Gene-set association analysis
The gene-set association analysis for the different types of variants was performed by using a logistic regression approach using R (version 3.2) and adjusting for the following confounding variables: the total number of called genotypes per sample, the total number of rare coding variants per sample, the total number of rare coding singletons (variants observed only once in the entire dataset) per sample, calculated sex, the first four principal components, and the total number of variants per sample for each variant class.
Results
Exome sequencing and variant filtering
We performed whole-exome sequencing on 204 patients with RE/ARE and 728 population controls. After quality control, the final dataset consisted of 19 ARE, 175 RE and 567 control samples. From the total of 761 samples, 226,521 exonic and splice site variants were called. The mean transition/transversion ratio equalled 3.39 per sample. After the final filtering 45,881 CADD15, 10,326 LOF and 38,802 synonymous variants were analysed.
Association analysis
To investigate the mutational burden within the RE spectrum, all associations were assessed for both RE and ARE separately and by combining cases from both phenotypes while assuming them to be a single disease.
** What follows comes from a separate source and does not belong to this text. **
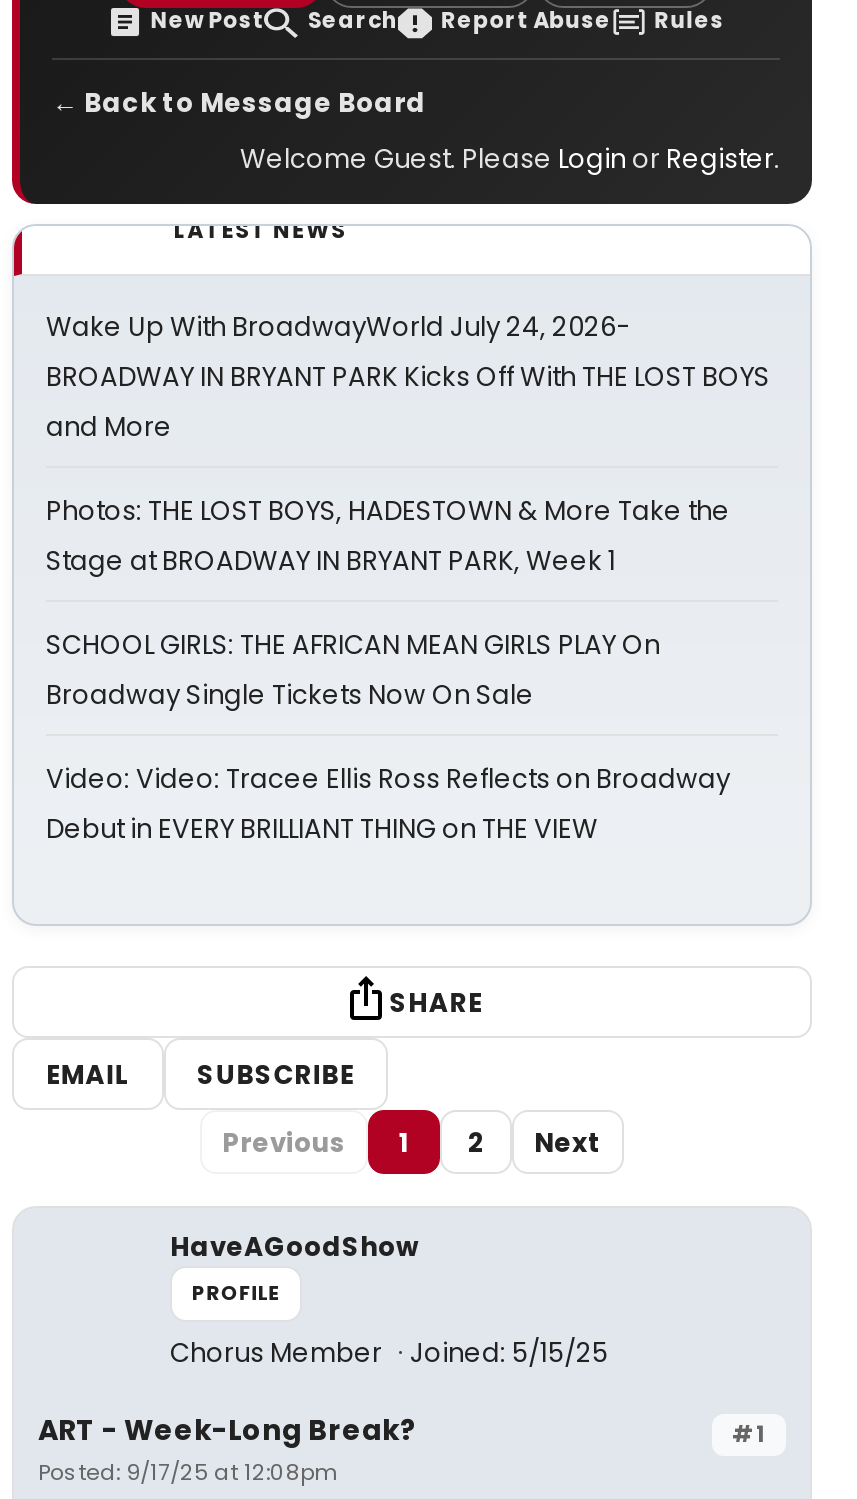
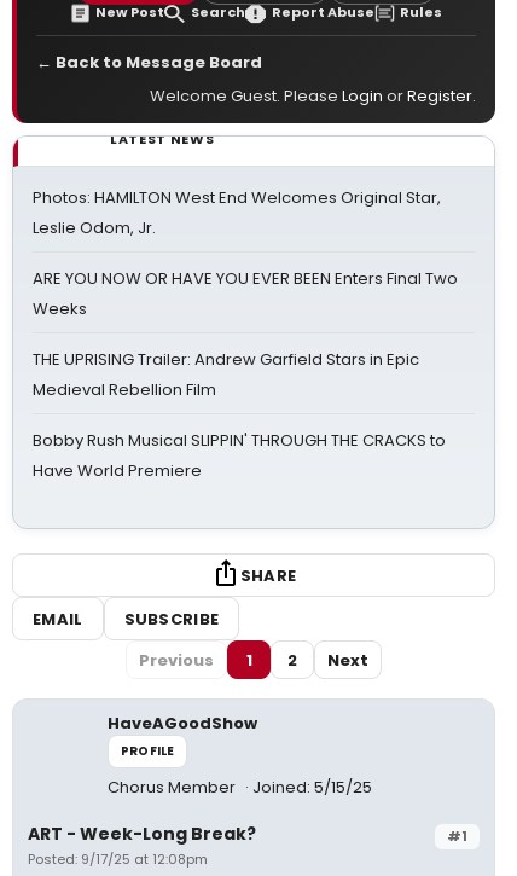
[46,308,770,446] Wake Up With BroadwayWorld July 24, 2026- | BROADWAY IN BRYANT PARK Kicks Off With THE LOST BOYS | and More -> [33,186,441,239] Photos: HAMILTON West End Welcomes Original Star, | Leslie Odom, Jr.
[46,492,730,580] Photos: THE LOST BOYS, HADESTOWN & More Take the | Stage at BROADWAY IN BRYANT PARK, Week 1 -> [33,267,458,320] ARE YOU NOW OR HAVE YOU EVER BEEN Enters Final Two | Weeks
[46,626,660,714] SCHOOL GIRLS: THE AFRICAN MEAN GIRLS PLAY On | Broadway Single Tickets Now On Sale -> [33,348,419,401] THE UPRISING Trailer: Andrew Garfield Stars in Epic | Medieval Rebellion Film
[46,760,730,848] Video: Video: Tracee Ellis Ross Reflects on Broadway | Debut in EVERY BRILLIANT THING on THE VIEW -> [33,429,446,482] Bobby Rush Musical SLIPPIN' THROUGH THE CRACKS to | Have World Premiere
In comparison to 567 in-house controls, we did not observe statistically significant burden in any of the variants or genes in cases after multiple-testing correction. In order to increase the statistical power, we used the non-Finnish European (NFE) ExAC cohort as an additional control dataset. Association testing against the much larger NFE-ExAC cohort (N = 33,370) identified an exome-wide significant burden for CADD15, CADD15+LOF and LOF variants for GRIN2A within the combined typical and atypical (RE+ARE) cohort. No other variant-intolerant gene (i.e., being present in the first quartile of RVIS) was significantly enriched for variants in any of the tested patient groups. Although variant enrichment for GRIN2A was not found to be significant after correction for RE and/or ARE separately, the odds ratio for GRIN2A consistently exceeded unity in all the considered datasets (Fig. 1a).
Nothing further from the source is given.